WORK INSTRUCTIONS: Every line of the entries below from the one containing "Web | allaboutw</div>" to the one containing "letter-spacing: -0.1px;", both ends included, must be written out exactly. No other line belongs in the answer.
---------- ENTRIES PROVIDED ----------
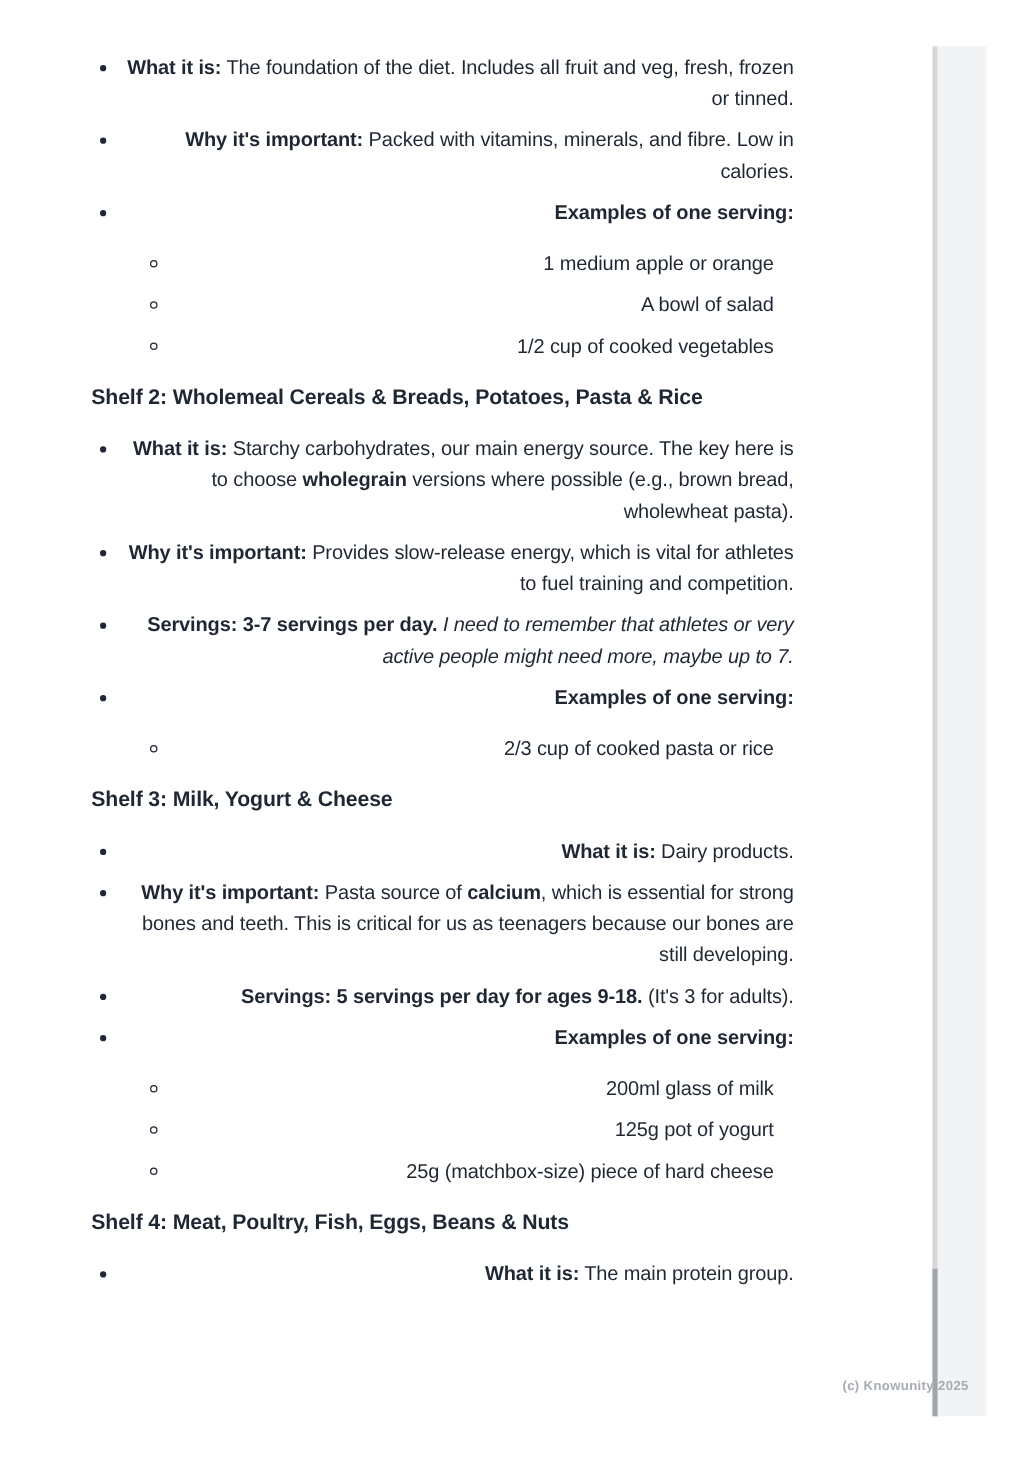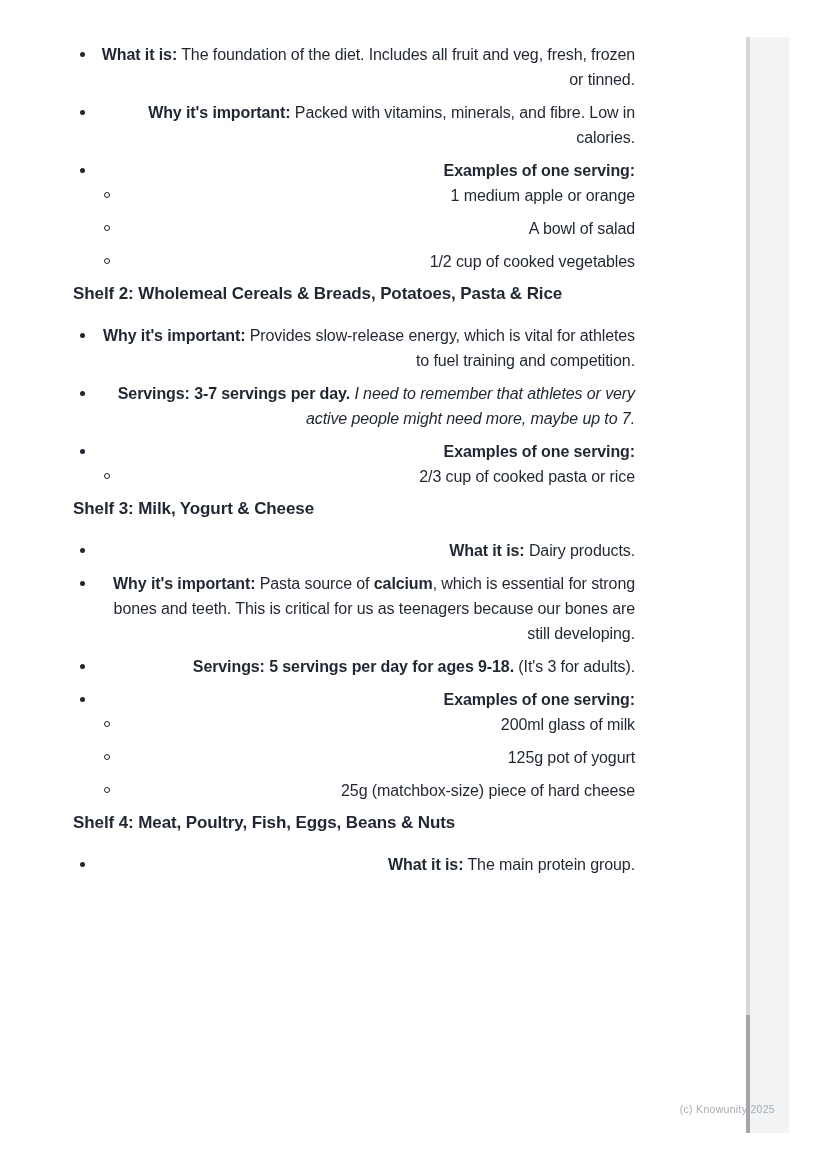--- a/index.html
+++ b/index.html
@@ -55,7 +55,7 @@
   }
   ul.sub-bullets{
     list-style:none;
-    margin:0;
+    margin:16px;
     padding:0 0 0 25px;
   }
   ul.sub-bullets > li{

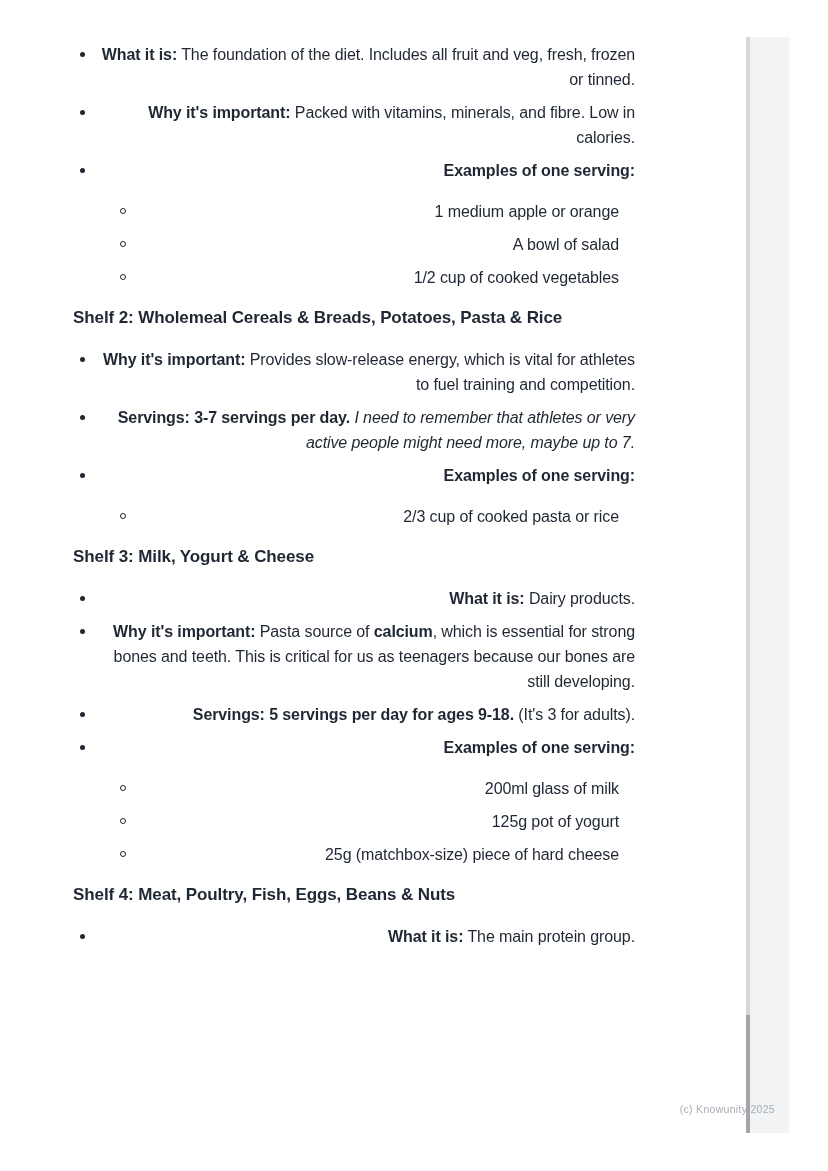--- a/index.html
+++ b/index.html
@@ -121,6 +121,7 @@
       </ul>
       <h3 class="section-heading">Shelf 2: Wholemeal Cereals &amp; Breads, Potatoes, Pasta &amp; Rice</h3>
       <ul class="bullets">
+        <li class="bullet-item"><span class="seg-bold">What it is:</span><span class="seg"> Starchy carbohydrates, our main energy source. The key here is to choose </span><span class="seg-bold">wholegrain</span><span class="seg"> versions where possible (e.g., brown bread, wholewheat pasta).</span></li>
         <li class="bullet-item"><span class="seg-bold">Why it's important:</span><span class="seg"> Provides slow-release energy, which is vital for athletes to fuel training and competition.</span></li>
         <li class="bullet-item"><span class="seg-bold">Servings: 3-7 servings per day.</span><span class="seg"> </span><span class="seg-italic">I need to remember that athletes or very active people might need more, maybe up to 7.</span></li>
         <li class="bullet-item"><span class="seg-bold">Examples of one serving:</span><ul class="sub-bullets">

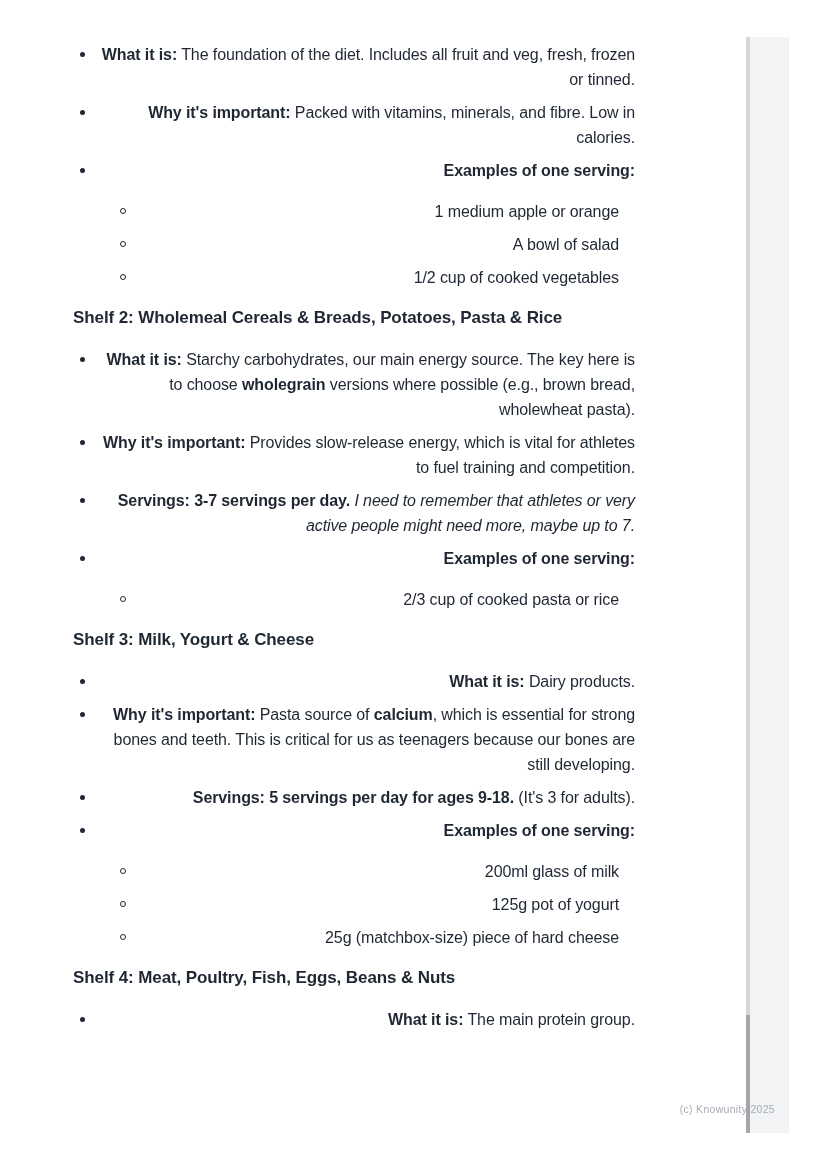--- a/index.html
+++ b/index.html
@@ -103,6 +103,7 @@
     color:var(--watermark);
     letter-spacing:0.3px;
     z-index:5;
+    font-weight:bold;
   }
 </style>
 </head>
----------
---------- ENTRIES PROVIDED ----------
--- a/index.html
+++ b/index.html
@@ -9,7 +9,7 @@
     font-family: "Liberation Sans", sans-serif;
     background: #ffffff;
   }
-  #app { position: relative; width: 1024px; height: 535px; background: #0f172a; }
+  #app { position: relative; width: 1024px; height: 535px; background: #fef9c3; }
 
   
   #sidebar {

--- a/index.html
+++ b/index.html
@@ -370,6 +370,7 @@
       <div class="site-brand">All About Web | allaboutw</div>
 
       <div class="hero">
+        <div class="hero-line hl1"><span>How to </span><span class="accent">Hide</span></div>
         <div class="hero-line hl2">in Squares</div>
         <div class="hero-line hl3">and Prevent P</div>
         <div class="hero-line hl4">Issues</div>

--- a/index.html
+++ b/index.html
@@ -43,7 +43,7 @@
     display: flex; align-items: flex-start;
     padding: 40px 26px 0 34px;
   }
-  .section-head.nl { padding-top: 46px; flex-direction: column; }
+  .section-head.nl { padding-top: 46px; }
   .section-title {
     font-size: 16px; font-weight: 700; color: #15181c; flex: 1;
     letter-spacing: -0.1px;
----------
---------- ENTRIES PROVIDED ----------
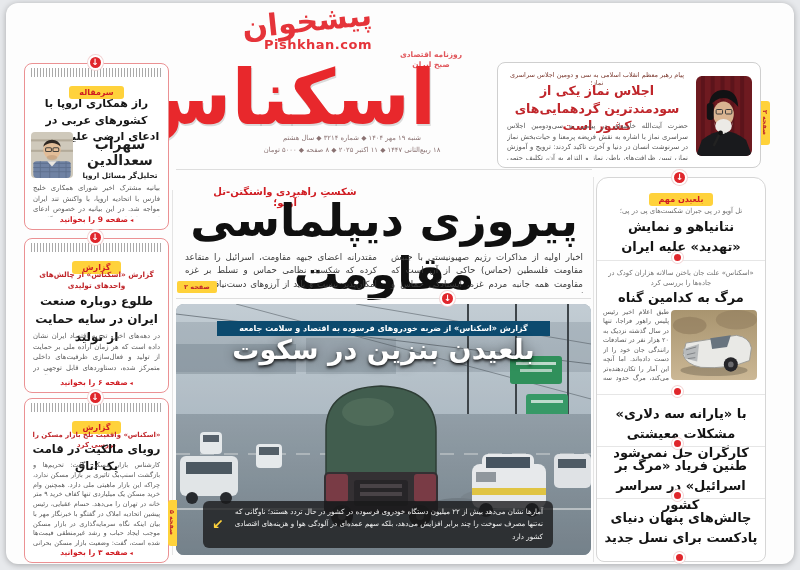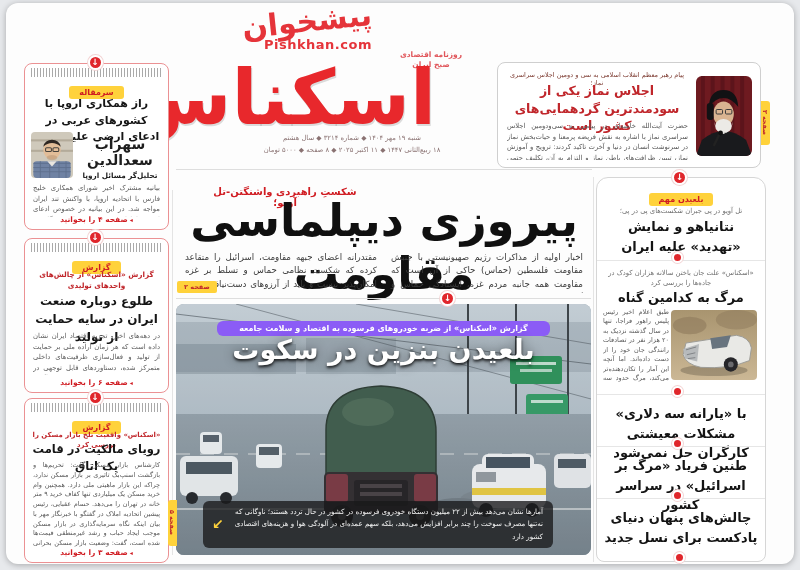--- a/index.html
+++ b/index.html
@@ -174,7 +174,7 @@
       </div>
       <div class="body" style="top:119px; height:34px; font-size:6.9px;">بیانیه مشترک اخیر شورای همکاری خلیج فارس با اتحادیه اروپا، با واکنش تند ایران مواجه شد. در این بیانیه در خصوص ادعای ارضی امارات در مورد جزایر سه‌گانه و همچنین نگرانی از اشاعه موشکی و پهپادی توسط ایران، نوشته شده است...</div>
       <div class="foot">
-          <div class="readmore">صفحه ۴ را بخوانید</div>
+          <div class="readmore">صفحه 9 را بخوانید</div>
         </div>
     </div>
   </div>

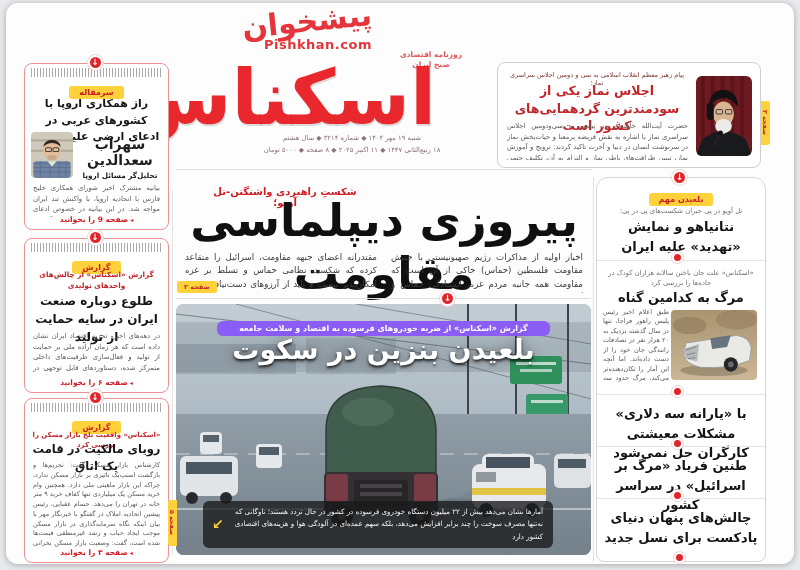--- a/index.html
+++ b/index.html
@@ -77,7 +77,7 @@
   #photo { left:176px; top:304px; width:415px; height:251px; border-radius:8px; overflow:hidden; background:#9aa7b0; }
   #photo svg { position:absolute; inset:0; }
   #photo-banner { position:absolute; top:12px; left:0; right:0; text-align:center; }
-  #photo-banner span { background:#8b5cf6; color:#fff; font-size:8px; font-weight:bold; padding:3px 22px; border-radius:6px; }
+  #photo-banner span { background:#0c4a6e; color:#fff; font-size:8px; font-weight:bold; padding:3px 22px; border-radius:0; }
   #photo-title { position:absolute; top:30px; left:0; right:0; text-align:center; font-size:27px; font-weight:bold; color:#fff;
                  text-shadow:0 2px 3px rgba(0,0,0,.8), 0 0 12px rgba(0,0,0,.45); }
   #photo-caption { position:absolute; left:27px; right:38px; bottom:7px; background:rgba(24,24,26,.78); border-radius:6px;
----------
COMPLETED EXERCISE:
       <div class="site-brand">All About Web | allaboutw</div>
 
       <div class="hero">
+        <div class="hero-line hl1"><span>How to </span><span class="accent">Hide</span></div>
         <div class="hero-line hl2">in Squares</div>
         <div class="hero-line hl3">and Prevent P</div>
         <div class="hero-line hl4">Issues</div>

--- a/index.html
+++ b/index.html
@@ -43,7 +43,7 @@
     display: flex; align-items: flex-start;
     padding: 40px 26px 0 34px;
   }
-  .section-head.nl { padding-top: 46px; flex-direction: column; }
+  .section-head.nl { padding-top: 46px; }
   .section-title {
     font-size: 16px; font-weight: 700; color: #15181c; flex: 1;
     letter-spacing: -0.1px;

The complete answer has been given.